# WORK TO COMPLETE
Print exactly what the entries say, line by line, from the first line down to the one with "[402,179,519,191] [402,213,453,225] How", inclusive.

# THE INPUT
►

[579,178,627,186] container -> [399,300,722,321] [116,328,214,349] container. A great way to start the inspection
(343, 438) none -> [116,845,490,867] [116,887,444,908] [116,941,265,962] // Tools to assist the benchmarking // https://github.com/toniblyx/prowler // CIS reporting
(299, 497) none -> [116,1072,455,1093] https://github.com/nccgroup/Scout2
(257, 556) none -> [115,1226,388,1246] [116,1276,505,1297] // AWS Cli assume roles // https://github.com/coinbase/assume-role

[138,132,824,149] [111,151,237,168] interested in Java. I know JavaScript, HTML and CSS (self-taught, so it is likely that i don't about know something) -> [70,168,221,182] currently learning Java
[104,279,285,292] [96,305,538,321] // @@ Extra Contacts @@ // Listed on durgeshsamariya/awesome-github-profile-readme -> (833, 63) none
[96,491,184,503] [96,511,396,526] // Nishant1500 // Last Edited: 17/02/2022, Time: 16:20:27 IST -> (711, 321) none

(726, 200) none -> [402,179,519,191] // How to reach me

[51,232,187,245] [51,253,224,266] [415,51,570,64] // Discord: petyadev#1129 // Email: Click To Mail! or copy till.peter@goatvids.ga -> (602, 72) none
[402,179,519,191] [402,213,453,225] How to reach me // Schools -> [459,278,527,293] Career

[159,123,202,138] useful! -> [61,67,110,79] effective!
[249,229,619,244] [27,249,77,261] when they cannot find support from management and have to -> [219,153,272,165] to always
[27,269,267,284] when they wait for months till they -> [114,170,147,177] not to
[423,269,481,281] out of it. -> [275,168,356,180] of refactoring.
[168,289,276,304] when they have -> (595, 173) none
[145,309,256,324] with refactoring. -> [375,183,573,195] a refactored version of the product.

◄

# RESPONSE BOX
[579,178,627,186] container -> [399,300,722,321] [116,328,214,349] container. A great way to start the inspection
(343, 438) none -> [116,845,490,867] [116,887,444,908] [116,941,265,962] // Tools to assist the benchmarking // https://github.com/toniblyx/prowler // CIS reporting
(299, 497) none -> [116,1072,455,1093] https://github.com/nccgroup/Scout2
(257, 556) none -> [115,1226,388,1246] [116,1276,505,1297] // AWS Cli assume roles // https://github.com/coinbase/assume-role

[138,132,824,149] [111,151,237,168] interested in Java. I know JavaScript, HTML and CSS (self-taught, so it is likely that i don't about know something) -> [70,168,221,182] currently learning Java
[104,279,285,292] [96,305,538,321] // @@ Extra Contacts @@ // Listed on durgeshsamariya/awesome-github-profile-readme -> (833, 63) none
[96,491,184,503] [96,511,396,526] // Nishant1500 // Last Edited: 17/02/2022, Time: 16:20:27 IST -> (711, 321) none

(726, 200) none -> [402,179,519,191] // How to reach me

[51,232,187,245] [51,253,224,266] [415,51,570,64] // Discord: petyadev#1129 // Email: Click To Mail! or copy till.peter@goatvids.ga -> (602, 72) none
[402,179,519,191] [402,213,453,225] How to reach me // Schools -> [459,278,527,293] Career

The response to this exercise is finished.